Screening for Lung Cancer

Dr. Stephen Cattaneo, Thoracic Surgeon

Excerpts from Living Well with Cancer podcast interview with Stephen Cattaneo, MD, thoracic surgeon at Anne Arundel Medical Center. Dr. Cattaneo discusses screening for lung cancer and Anne Arundel Medical Center’s Lung Cancer Screening Program. Listen to the entire interview here.

Who should be screened for lung cancer?

Those at the highest risk of lung cancer are the ones that we recommend be screened. What that means practically is folks between 55 and 80 who either are currently smoking or have stopped in the last 15 years.
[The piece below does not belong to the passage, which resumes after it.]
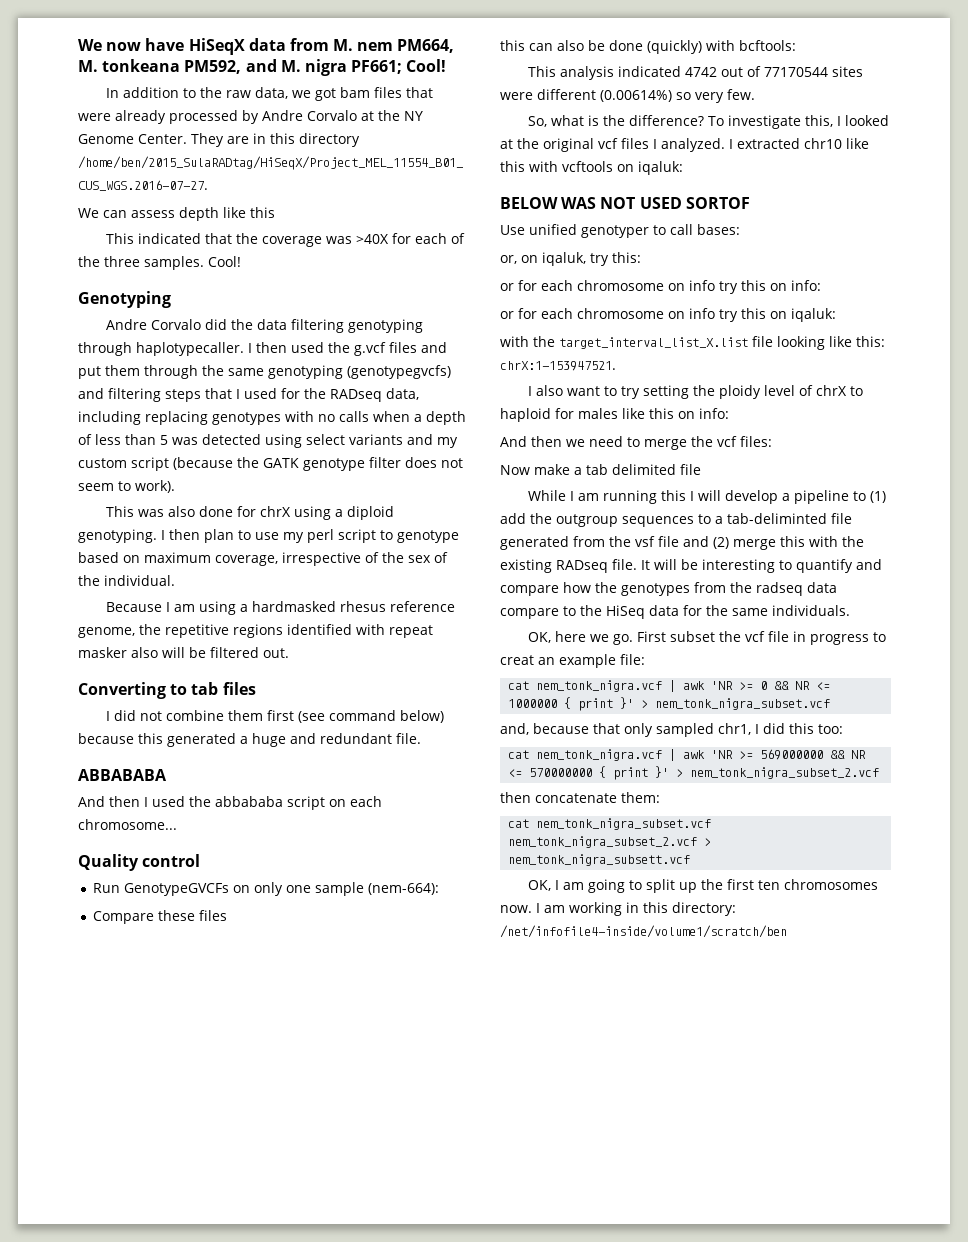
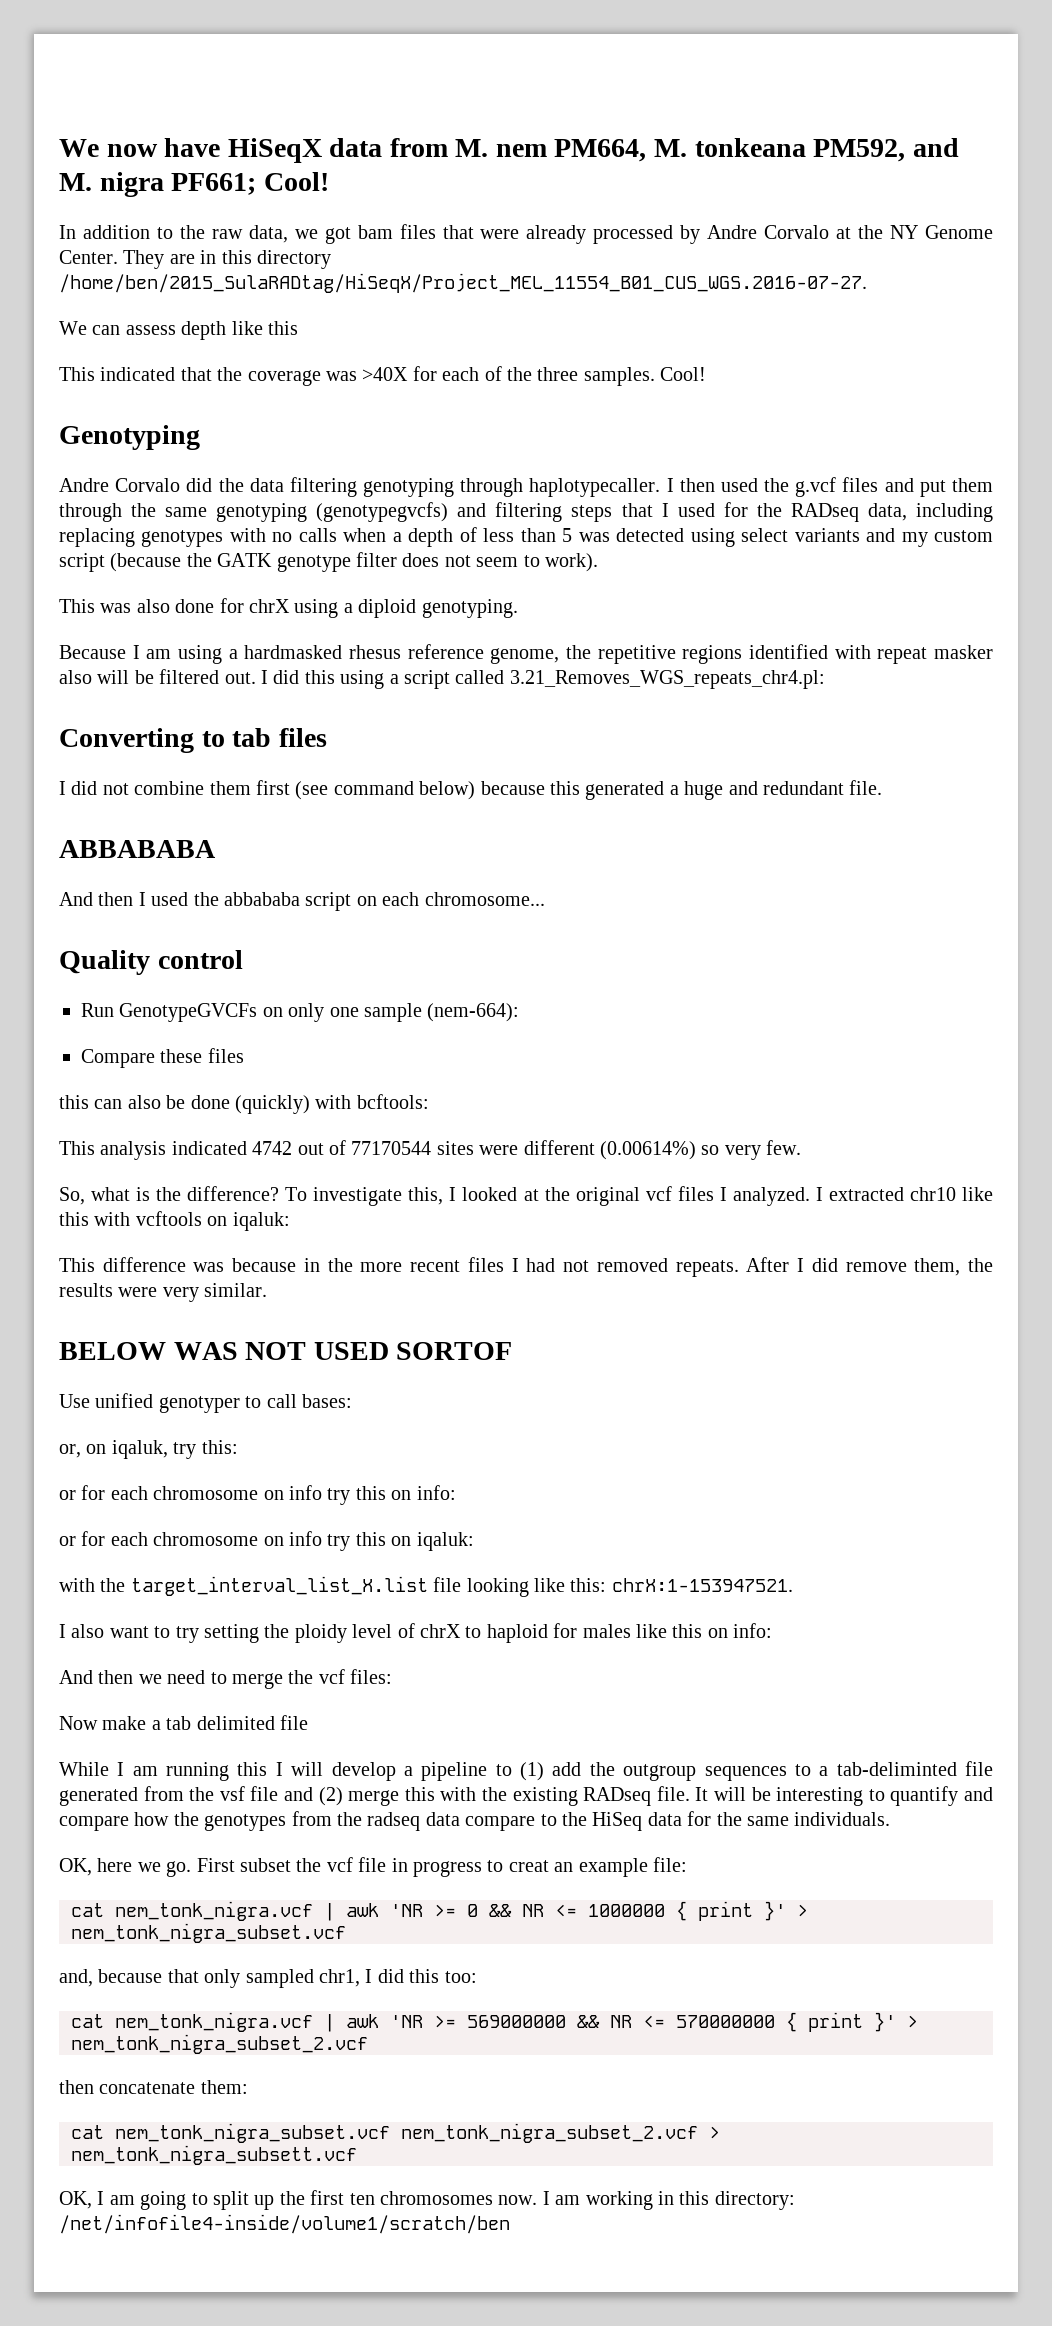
- I then plan to use my perl script to genotype based on maximum coverage, irrespective of the sex of the individual.
+ I did this using a script called 3.21_Removes_WGS_repeats_chr4.pl:
+ This difference was because in the more recent files I had not removed repeats. After I did remove them, the results were very similar.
They also should have smoked at least 30 pack-years of cigarettes over their lifetime What that means is a pack a day for 30 years, two packs a day for 15 years, something like that to get to a multiple of 30 pack years.

Is it just a one-time thing to get screened for lung cancer?

No, that’s a great question. Absolutely not. In fact the important thing is not to just get the first screen but to keep getting subsequent lung cancer screenings once a year until you reach the age of 80 or until it’s been 15 years since you’ve stopped smoking. The goal of screening is to find lung cancers early, at a time when they’re treatable and we’ve learned that more cancers aren’t found on that initial scan but they’re actually found on later scans which is why it’s important to continue to follow-up and to have scans every year.